Tanto SERVER_EXTERNAL_IP quanto AGENT_EXTERNAL_IP devem ter conectividade entre si e normalmente são IPs públicos.

IPs dinâmicos

Se os nós forem atribuídos a IPs dinâmicos e o IP mudar (por exemplo, na AWS), você deve modificar o parâmetro --node-external-ip para refletir o novo IP. Se estiver executando o K3s como um serviço, você deve modificar /etc/systemd/system/k3s.service e então executar:

systemctl daemon-reload
systemctl restart k3s

Integração com o provedor de VPN Tailscale (experimental)

Disponível nas versões v1.27.3, v1.26.6, v1.25.11 e mais recentes.

O K3s pode se integrar com Tailscale para que os nós utilizem o serviço de VPN Tailscale para construir uma malha entre os nós.

Existem quatro etapas a serem realizadas com o Tailscale antes de implantar o K3s:

  1. Faça login na sua conta Tailscale

  2. Em Settings > Keys, gere uma chave de autenticação ($AUTH-KEY), que pode ser reutilizável para todos os nós no seu cluster

  3. Decida sobre o podCIDR que o cluster usará (por padrão 10.42.0.0/16). Anexe o CIDR (ou CIDRs para dual-stack) no controle de acesso com a estrofe:

    "autoApprovers": {
     "routes": {
         "10.42.0.0/16":        ["your_account@xyz.com"],
         "2001:cafe:42::/56": ["your_account@xyz.com"],
     },
 },

  4. Instale o Tailscale nos seus nós:

    curl -fsSL https://tailscale.com/install.sh | sh

Para implantar o K3s com a integração do Tailscale habilitada, você deve adicionar o seguinte parâmetro em cada um dos seus nós:

--vpn-auth="name=tailscale,joinKey=$AUTH-KEY"

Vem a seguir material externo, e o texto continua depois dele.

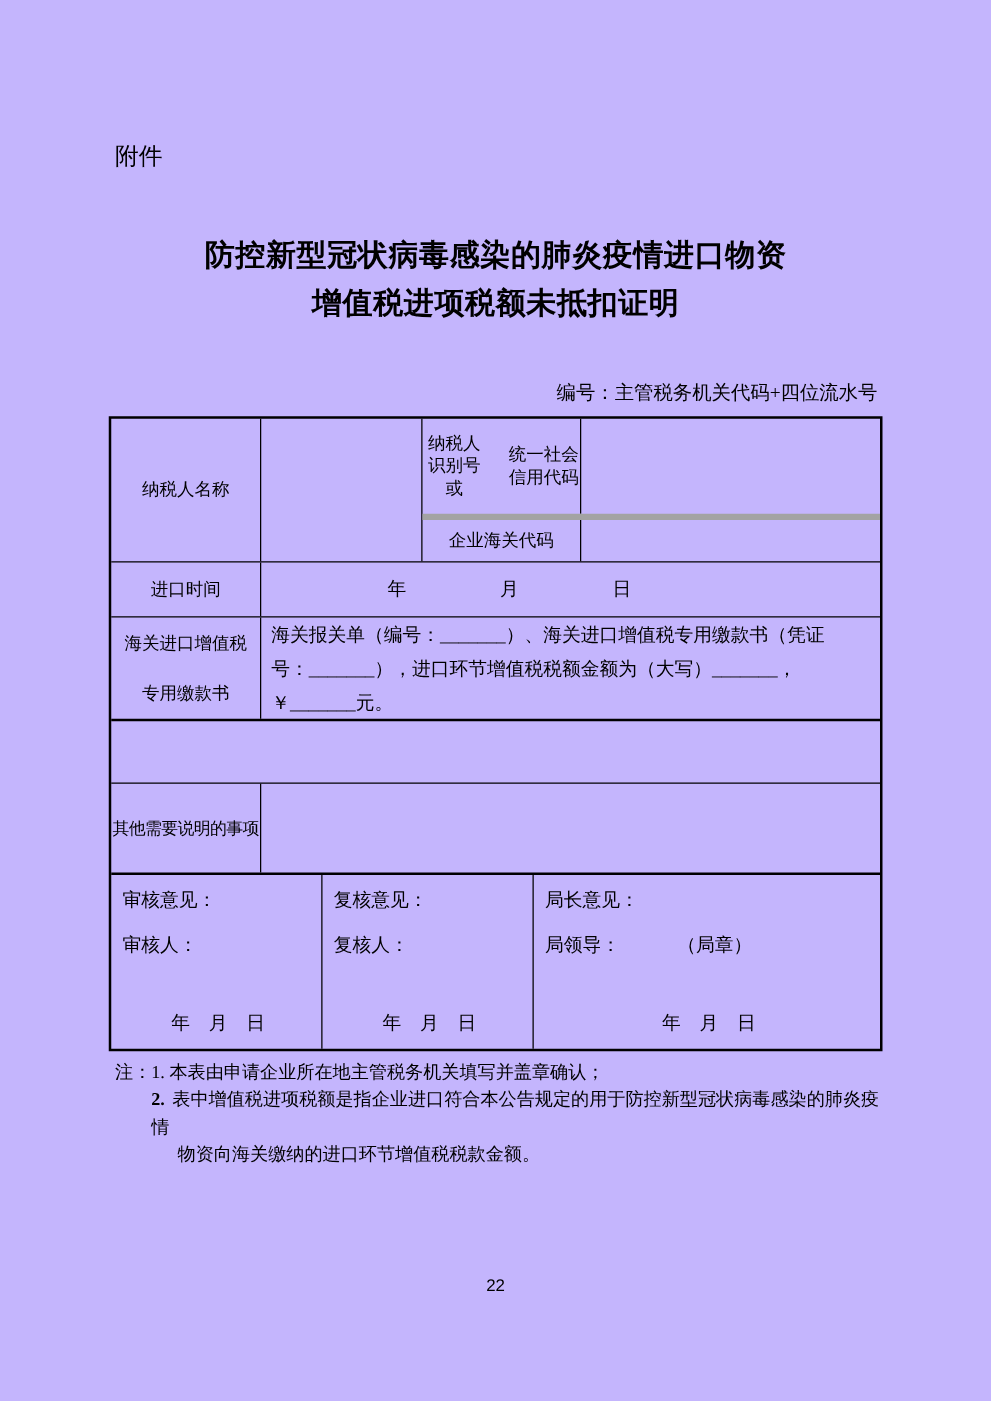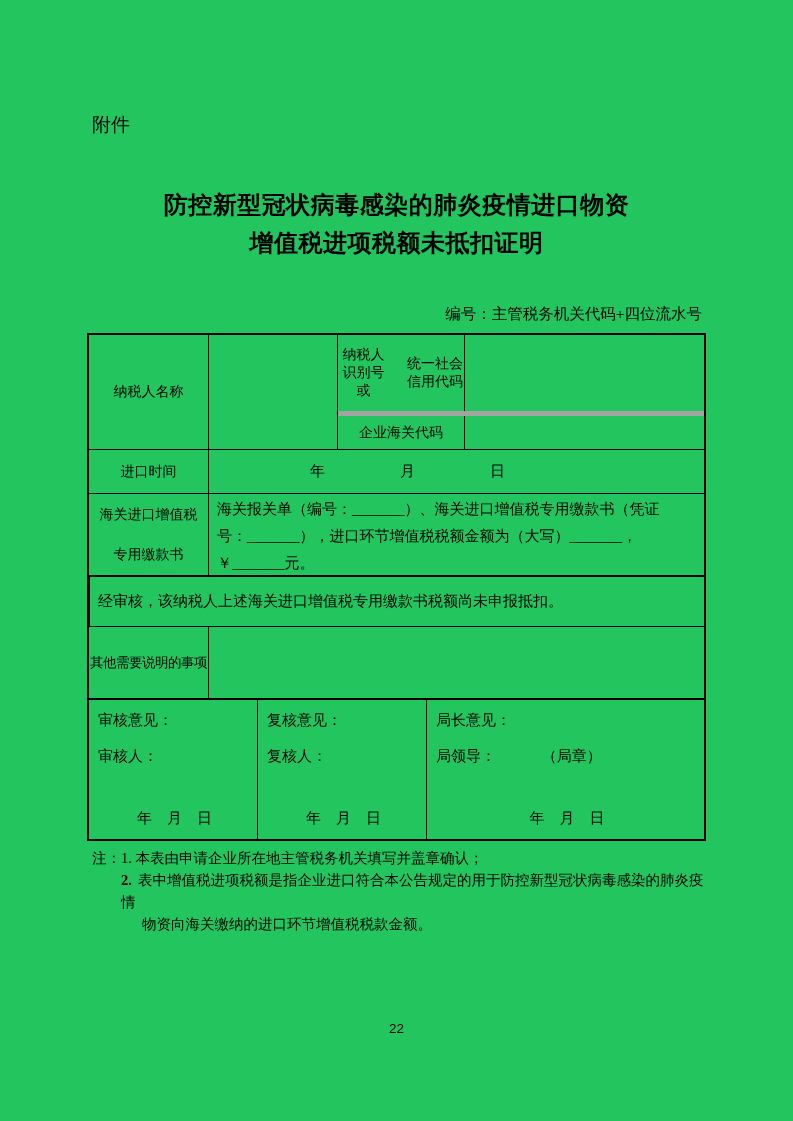--- a/index.html
+++ b/index.html
@@ -1,21 +1,21 @@
 <!DOCTYPE html>
 <html><head>
 <meta charset="utf-8">
 <style>
   html, body { margin: 0; padding: 0; background: #888; }
   .page {
     position: relative;
     width: 793px;
     height: 1121px;
     margin: 0 auto;
-    background: #22c55e;
+    background: #c4b5fd;
     color: #000;
     font-family: "Liberation Serif", "DejaVu Serif", serif;
     overflow: hidden;
   }
 
   .attachment {
     position: absolute;
     left: 92px;
     top: 112px;
     font-size: 19px;
@@ -200,23 +200,20 @@
         <div>专用缴款书</div>
       </div>
       <div class="val">
         <div>海关报关单（编号：_______）、海关进口增值税专用缴款书（凭证</div>
         <div>号：_______），进口环节增值税税额金额为（大写）_______，</div>
         <div>￥_______元。</div>
       </div>
     </div>
 
     <div class="row r4 thick-top">
-      <div class="val">
-        <span>经审核，该纳税人上述海关进口增值税专用缴款书税额尚未申报抵扣。</span>
-      </div>
     </div>
 
     <div class="row r5">
       <div class="lbl">
         <span class="tight">其他需要说明的事项</span>
       </div>
       <div class="val"></div>
     </div>
 
     <div class="row r6 thick-top">

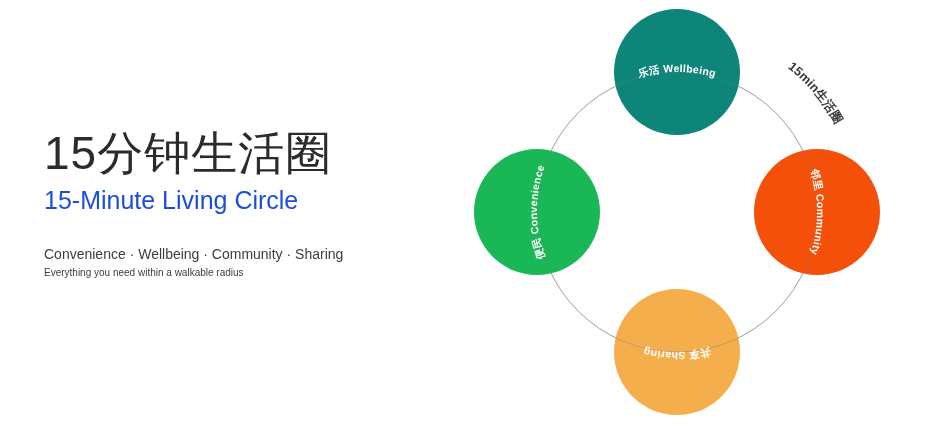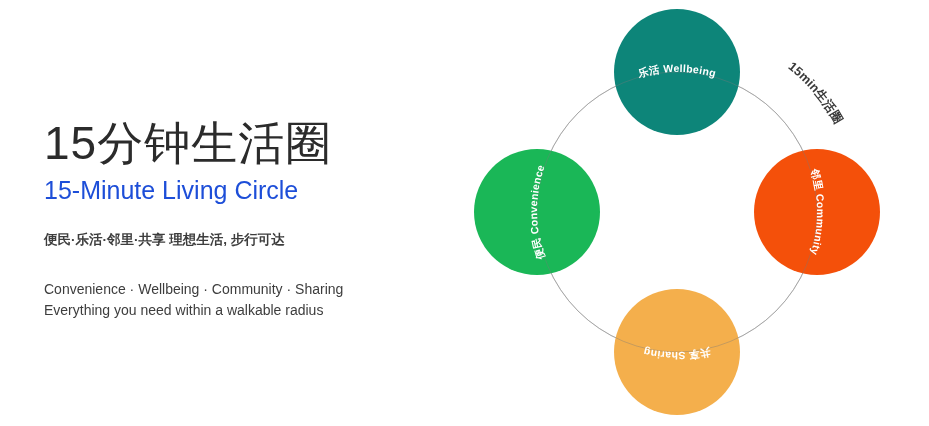--- a/index.html
+++ b/index.html
@@ -12,21 +12,21 @@
     height: 426px;
     overflow: hidden;
     font-family: "Liberation Sans", "DejaVu Sans", sans-serif;
     position: relative;
   }
 
   
   #text-block {
     position: absolute;
     left: 44px;
-    top: 118px;
+    top: 128px;
     width: 390px;
   }
 
   #title-cn {
     font-size: 46px;
     font-weight: 300;
     letter-spacing: 1px;
     color: #2b2b2b;
     line-height: 1.12;
     white-space: nowrap;
@@ -53,21 +53,21 @@
   .tagline-cn {
     font-size: 13.5px;
     font-weight: 700;
   }
   .tagline-en-1 {
     font-size: 14px;
     font-weight: 400;
     margin-top: 28px;
   }
   .tagline-en-2 {
-    font-size: 14px;
+    font-size: 10px;
     font-weight: 400;
   }
 
   
   #diagram {
     position: absolute;
     left: 460px;
     top: 0;
     width: 469px;
     height: 426px;
@@ -93,21 +93,20 @@
   }
 </style>
 </head>
 <body>
 
 <div id="text-block">
   <div id="title-cn">15分钟生活圈</div>
   <div id="title-en">15-Minute Living Circle</div>
 
   <div id="tagline">
-    <div class="tagline-line tagline-cn">便民·乐活·邻里·共享   理想生活, 步行可达</div>
     <div class="tagline-line tagline-en-1">Convenience · Wellbeing · Community · Sharing</div>
     <div class="tagline-line tagline-en-2">Everything you need within a walkable radius</div>
   </div>
 </div>
 
 <div id="diagram">
   <svg width="469" height="426" viewBox="0 0 469 426" xmlns="http://www.w3.org/2000/svg">
     <defs>
 
       <path id="arc-top" d="M 77,212 A 140,140 0 0 1 357,212" fill="none"></path>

ou forneça essas informações em um arquivo e use o parâmetro:

--vpn-auth-file=$PATH_TO_FILE

Opcionalmente, se você tiver seu próprio servidor Tailscale (por exemplo, headscale), pode se conectar a ele anexando ,controlServerURL=$URL aos parâmetros vpn-auth

Em seguida, você pode prosseguir para criar o servidor usando o seguinte comando:

k3s server --token <token> --vpn-auth="name=tailscale,joinKey=<joinKey>" --node-external-ip=<TailscaleIPOfServerNode>

Após executar este comando, acesse o console de administração do Tailscale para aprovar o nó Tailscale e a sub-rede (se ainda não tiver sido aprovado através de autoApprovers).

Uma vez que o servidor esteja configurado, conecte os agentes usando:

k3s agent --token <token> --vpn-auth="name=tailscale,joinKey=<joinKey>" --server https://<TailscaleIPOfServerNode>:6443 --node-external-ip=<TailscaleIPOfAgentNode>

Novamente, aprove o nó Tailscale e a sub-rede como você fez para o servidor.

Se você tiver ACLs ativadas no Tailscale, precisará adicionar uma regra de "aceitar" para permitir que os pods se comuniquem entre si. Assumindo que a chave de autenticação que você criou automaticamente marca os nós do Tailscale com a tag testing-k3s, a regra deve ser assim:

"acls": [
    {
        "action": "accept",
        "src":    ["tag:testing-k3s", "10.42.0.0/16"],
        "dst":    ["tag:testing-k3s:*", "10.42.0.0/16:*"],
    },
],

Se você planeja executar vários clusters K3s usando a mesma rede Tailscale, por favor, crie ACLs apropriadas ACLs para evitar conflitos de IP ou use sub-redes podCIDR diferentes para cada cluster.